A TP4 Structure Agnostic Bytecode Specification (The Universal Structure)

Marko Rodriguez Thu, 25 Apr 2019 10:46:45 -0700

Hello,

This email proposes a TP4 bytecode specification that is agnostic to the 
underlying data structure and thus, is both:


        1. Turing Complete: the instruction set has process-oriented 
instructions capable of expressing any algorithm (universal processing).
        2. Pointer-Based: the instruction set has data-oriented instructions 
for moving through referential links in memory (universal structuring).

Turing Completeness has already been demonstrated for TinkerPop using the 
following sub-instruction set.
        union(), repeat(), choose(), etc. // i.e. the standard program flow 
instructions

We will focus on the universal structuring aspect of this proposed bytecode 
spec. This work is founded on Josh Shinavier’s Category Theoretic approach to 
data structures.

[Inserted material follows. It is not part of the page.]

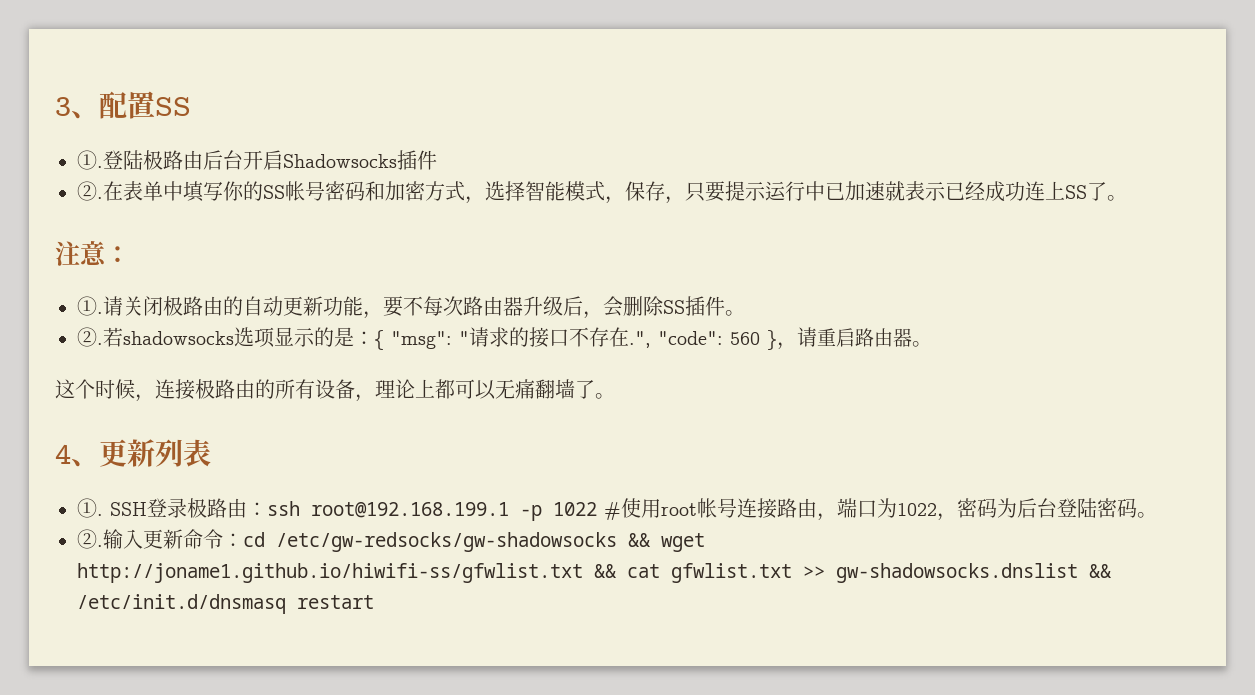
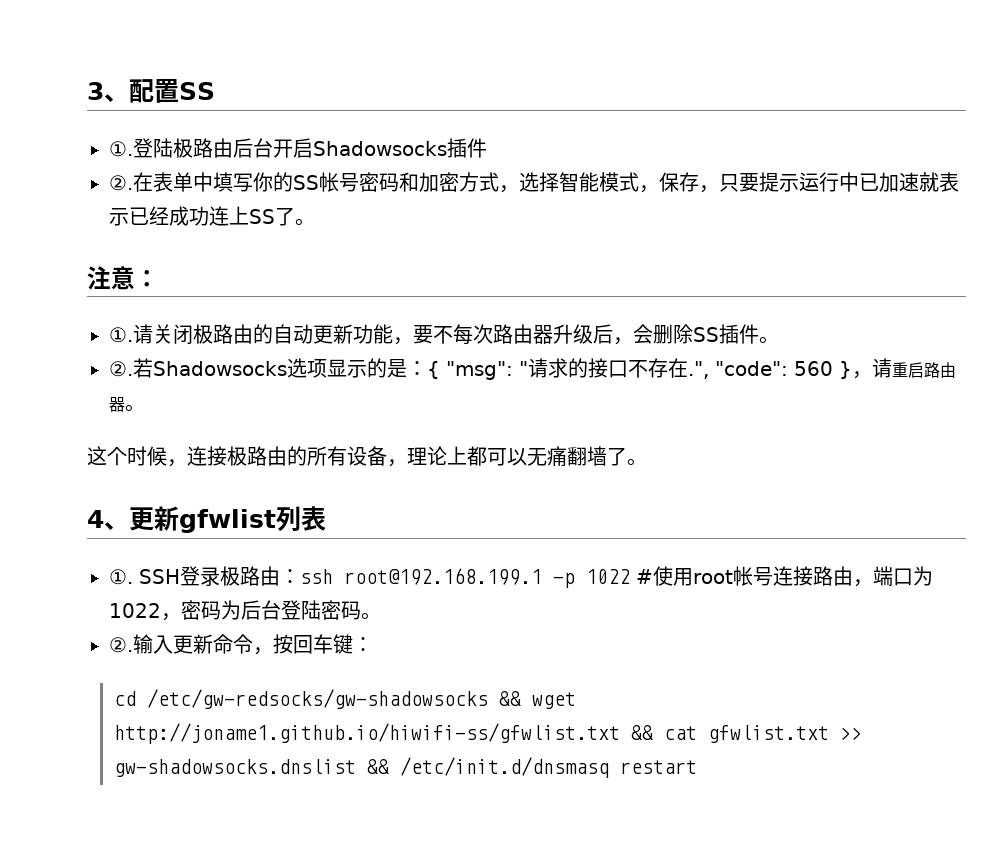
[123,331,234,345] shadowsocks -> [153,361,287,376] Shadowsocks
(155, 453) none -> [179,509,276,533] gfwlist
[223,533,243,547] ： -> [253,634,373,655] ，按回车键： //

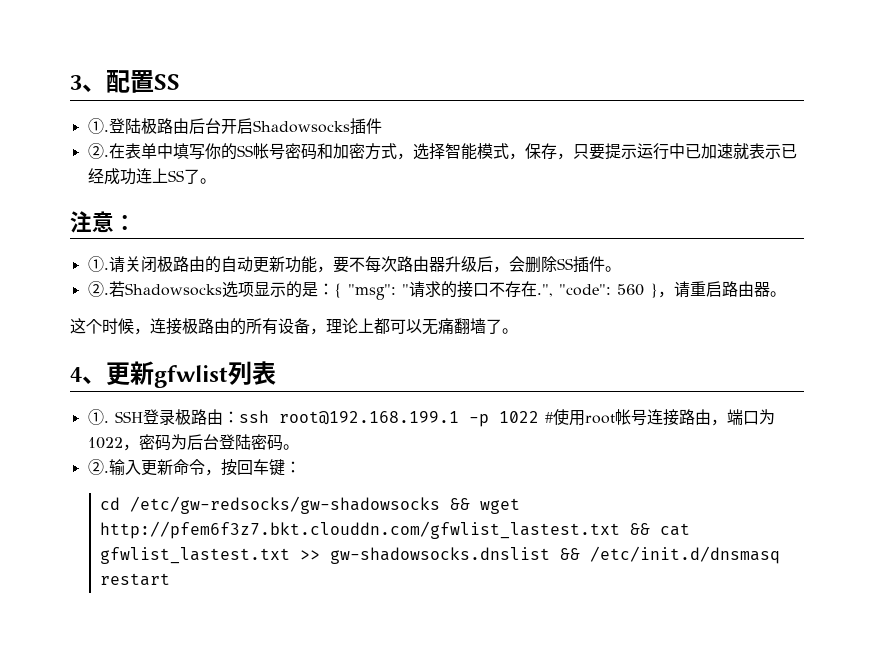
[114,723,621,744] http://joname1.github.io/hiwifi-ss/gfwlist.txt -> [99,521,620,539] http://pfem6f3z7.bkt.clouddn.com/gfwlist_lastest.txt
[708,725,830,743] gfwlist.txt -> [99,547,290,564] gfwlist_lastest.txt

My contribution has been to reformulate his ideas according to 
the idioms and requirements of TP4 and then deduce a set of TP4-specific 
implementation details.

TP4 REQUIREMENTS:
        1. The TP4 VM should be able to process any data structure (not just 
property graphs).
        2. The TP4 VM should respect the lexicon of the data structure (not 
just embed the data structure into a property graph).
        3. The TP4 VM should allow query languages to naturally process their 
respective data structures  (standards compliant language compilation).

Here is a set of axioms defining the structures and processes of a universal 
data structure.

THE UNIVERSAL STRUCTURE:
        1. There are 2 data read instructions — select() and project().
        2. There are 2 data write instructions — insert() and delete().
        3. There are 3 sorts of data  — tuples, primitives, and sequences.
                - Tuples can be thought of as “key/value maps.”
                - Primitives are doubles, floats, integers, booleans, Strings, 
etc.
                - Sequences are contiguous streams of tuples and/or primitives. 
        4 Tuple data is accessed via keys. 
                - A key is a primitive used for referencing a value in the 
tuple. (not just String keys)
                - A tuple can not have duplicate keys.
                - Tuple values can be tuples, primitives, or sequences.

Popular data structures can be defined as specializations of this universal 
structure. In other words, the data structures used by relational databases, 
graphdbs, triplestores, document databases, column stores, key/value stores, 
etc. all demand a particular set of constraints on the aforementioned axioms.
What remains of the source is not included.